Beyond the Looking Glass: Exploring Variation between Racial Self-Identification and Interviewer Classification

Posted in Identity Development/Psychology, Media Archive, Papers/Presentations, Social Science, United States on 2010-05-15 02:21Z by Steven

Beyond the Looking Glass: Exploring Variation between Racial Self-Identification and Interviewer Classification

Population Association of America
2010 Annual Meeting Program
2010-04-17
10 pages

Aliya Saperstein, Assistant Professor of Sociology
Stanford University

Andrew Penner, Associate Professor of Sociology
University of California, Irvine

Recent research has demonstrated the existence of fluidity in both racial self-identification and interviewer classification. Racial self-identification has been shown to vary for the same individuals across contexts (Harris and Sim 2002), over time (Doyle and Kao 2007; Hitlin et al. 2006) and depending on their social position (Penner and Saperstein 2008). Similarly, interviewer classifications of the same individuals have been shown to vary over time (Brown et al. 2007), as well as change in response to biographical events such as incarceration, unemployment and experiencing a spell of poverty (Penner and Saperstein 2008). However, the specific pattern of variation between racial self-identification and interviewer classification—i.e., how they might influence each other over time—has yet to be empirically explored.

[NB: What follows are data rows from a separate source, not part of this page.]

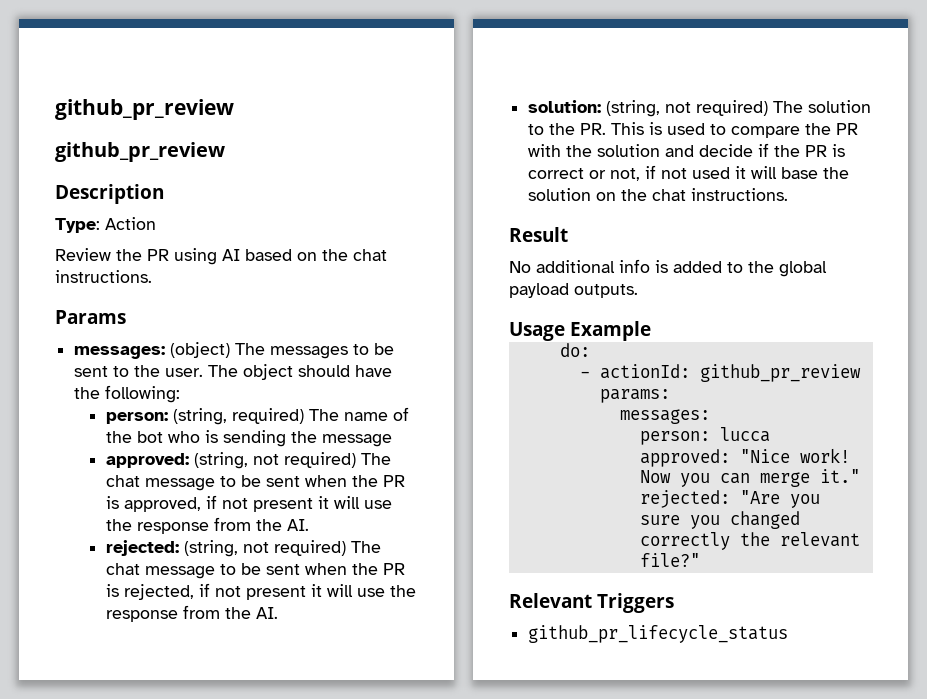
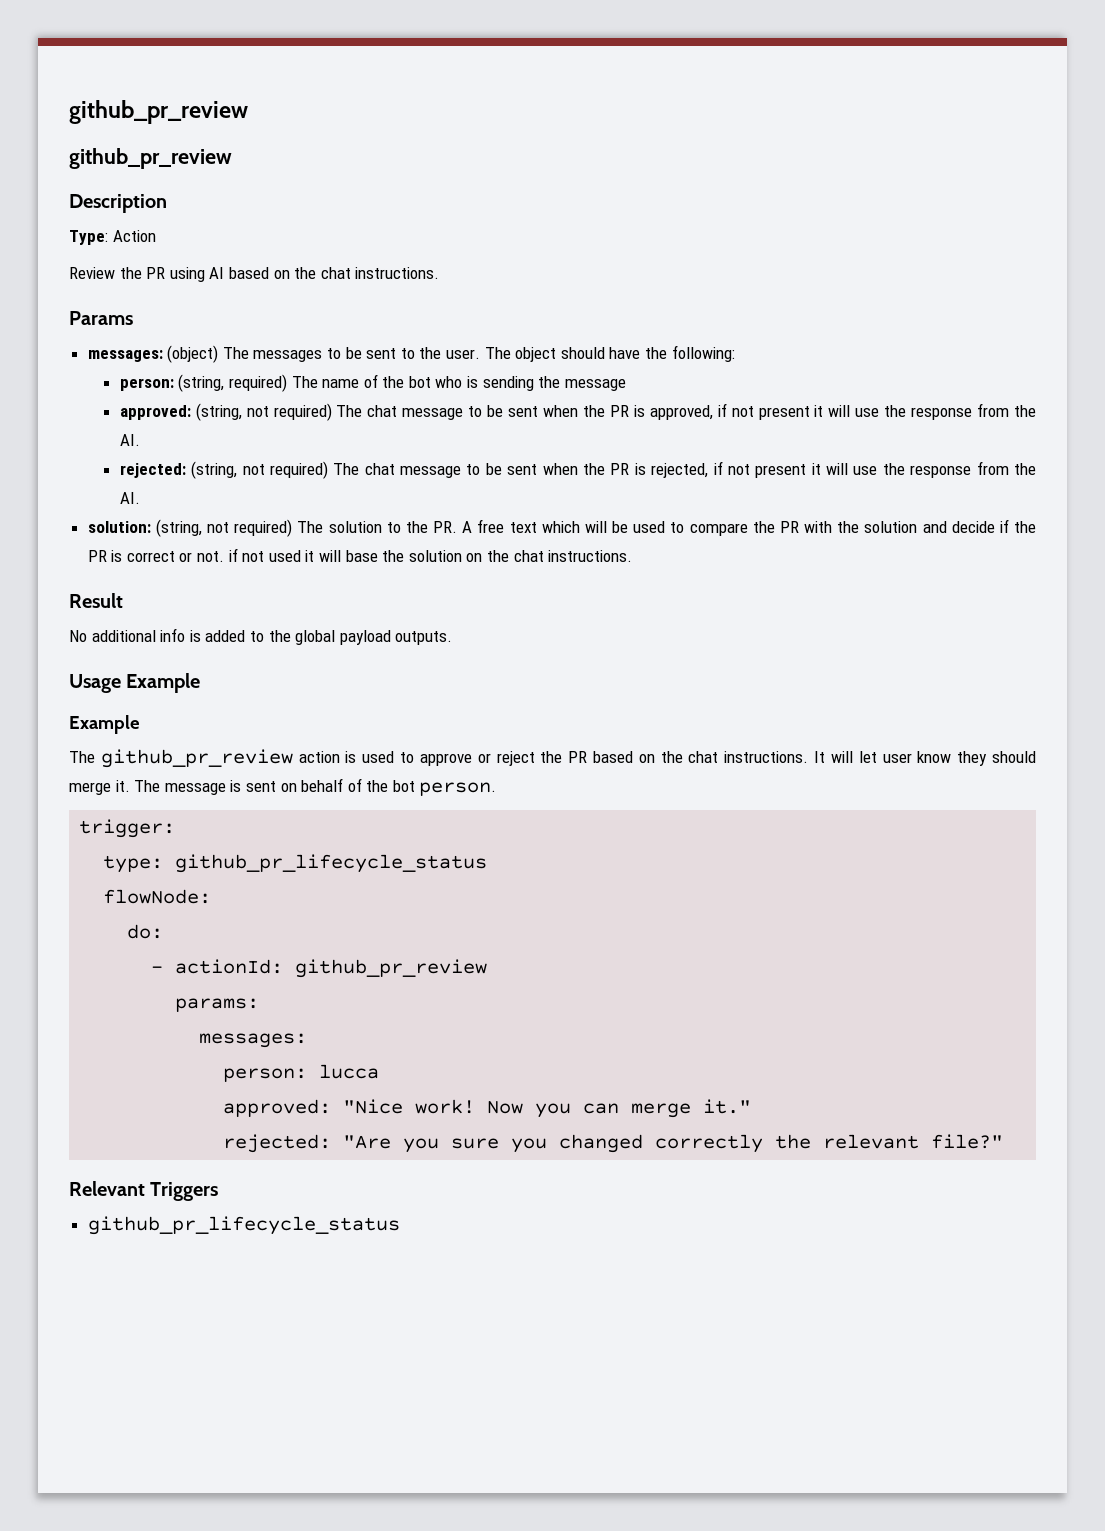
- solution: (string, not required) The solution to the PR. This is used to compare the PR with the solution and decide if the PR is correct or not, if not used it will base the solution on the chat instructions.
+ solution: (string, not required) The solution to the PR. A free text which will be used to compare the PR with the solution and decide if the PR is correct or not. if not used it will base the solution on the chat instructions.
  Usage Example
+ Example
+ The github_pr_review action is used to approve or reject the PR based on the chat instructions. It will let user know they should merge it. The message is sent on behalf of the bot person.
+ trigger:
+ type: github_pr_lifecycle_status
+ flowNode:

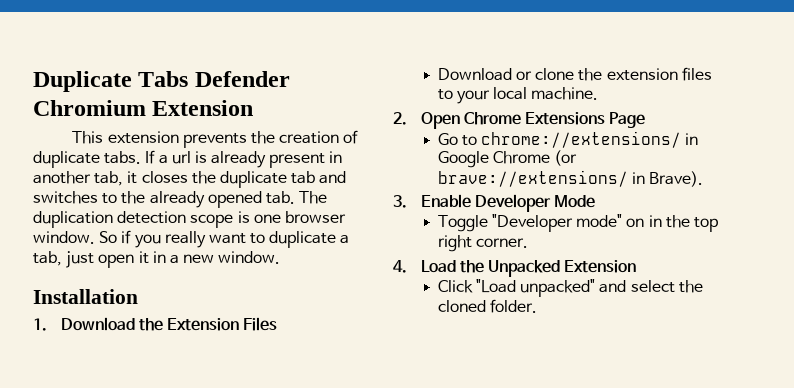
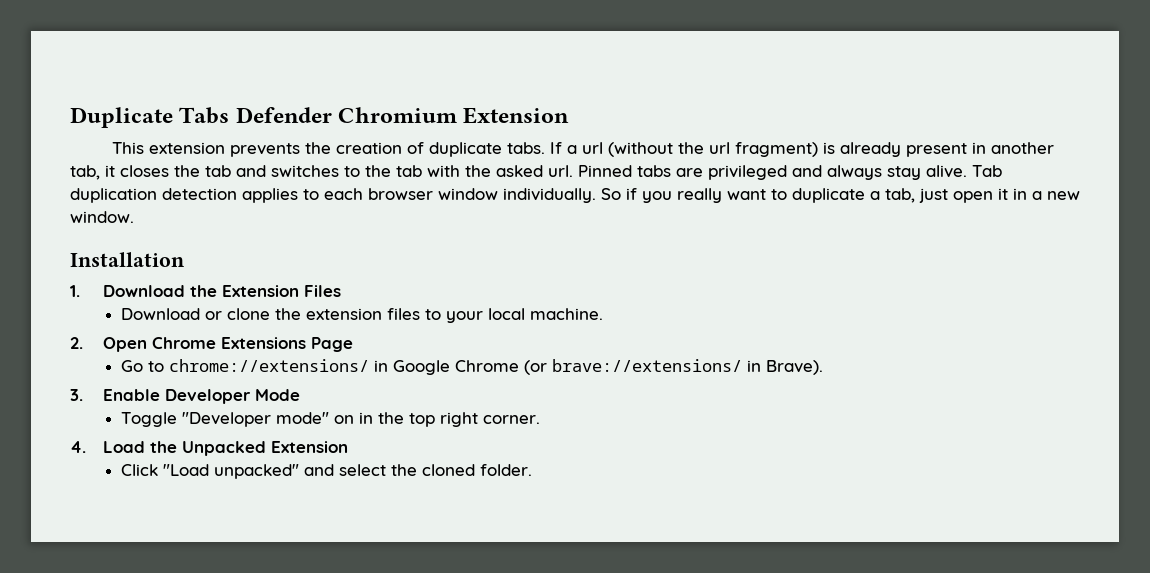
- If a url is already present in another tab, it closes the duplicate tab and switches to the already opened tab. The duplication detection scope is one browser window.
+ If a url (without the url fragment) is already present in another tab, it closes the tab and switches to the tab with the asked url. Pinned tabs are privileged and always stay alive. Tab duplication detection applies to each browser window individually.

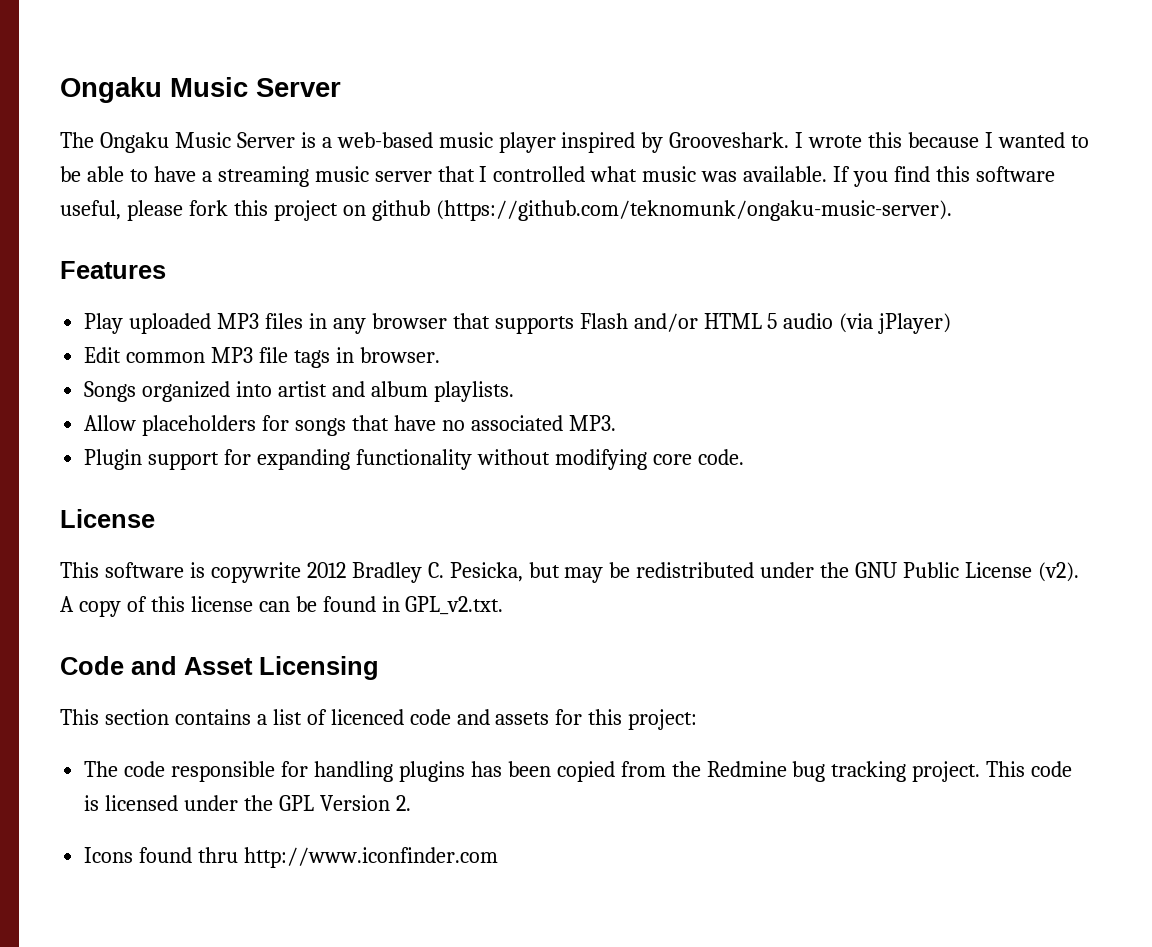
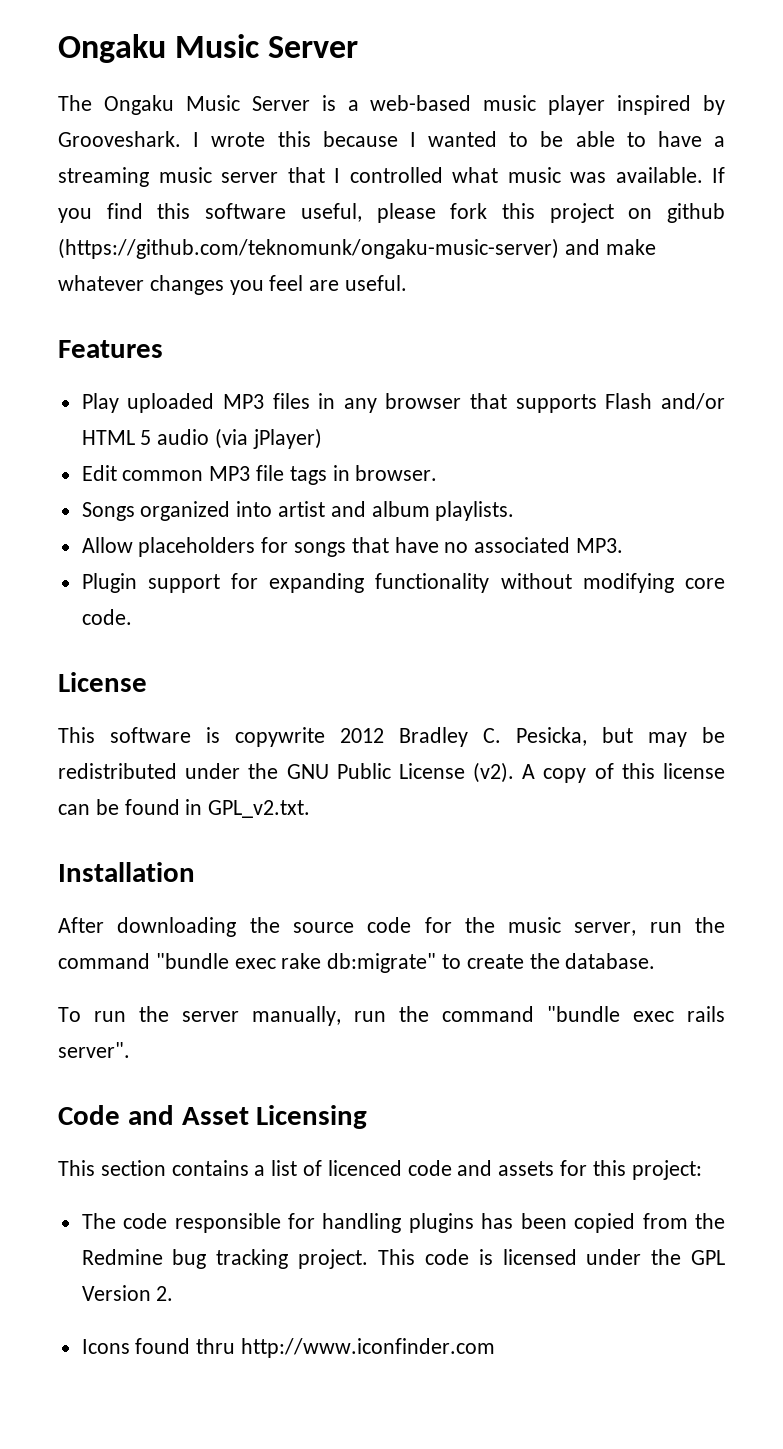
- If you find this software useful, please fork this project on github (https://github.com/teknomunk/ongaku-music-server).
+ If you find this software useful, please fork this project on github (https://github.com/teknomunk/ongaku-music-server) and make whatever changes you feel are useful.
+ Installation
+ After downloading the source code for the music server, run the command "bundle exec rake db:migrate" to create the database.
+ To run the server manually, run the command "bundle exec rails server".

The prevailing assumption in the literature on racial identity is that people calibrate or edit their self-identification based on how they are perceived by others (e.g., Nagel 1994). We propose to test this hypothesis directly by examining what happens when there is discordance between an individual’s perceived and self-identified race, using data from the National Longitudinal Study of Adolescent Health. This is a crucial, and up to now missing, piece of the puzzle of whether and how different measures of race relate to one another. Additional analyses will also provide insight into how differences in life chances, such as educational attainment and contact with the criminal justice system, affect how respondents racially identify, are perceived by others and how both change over time.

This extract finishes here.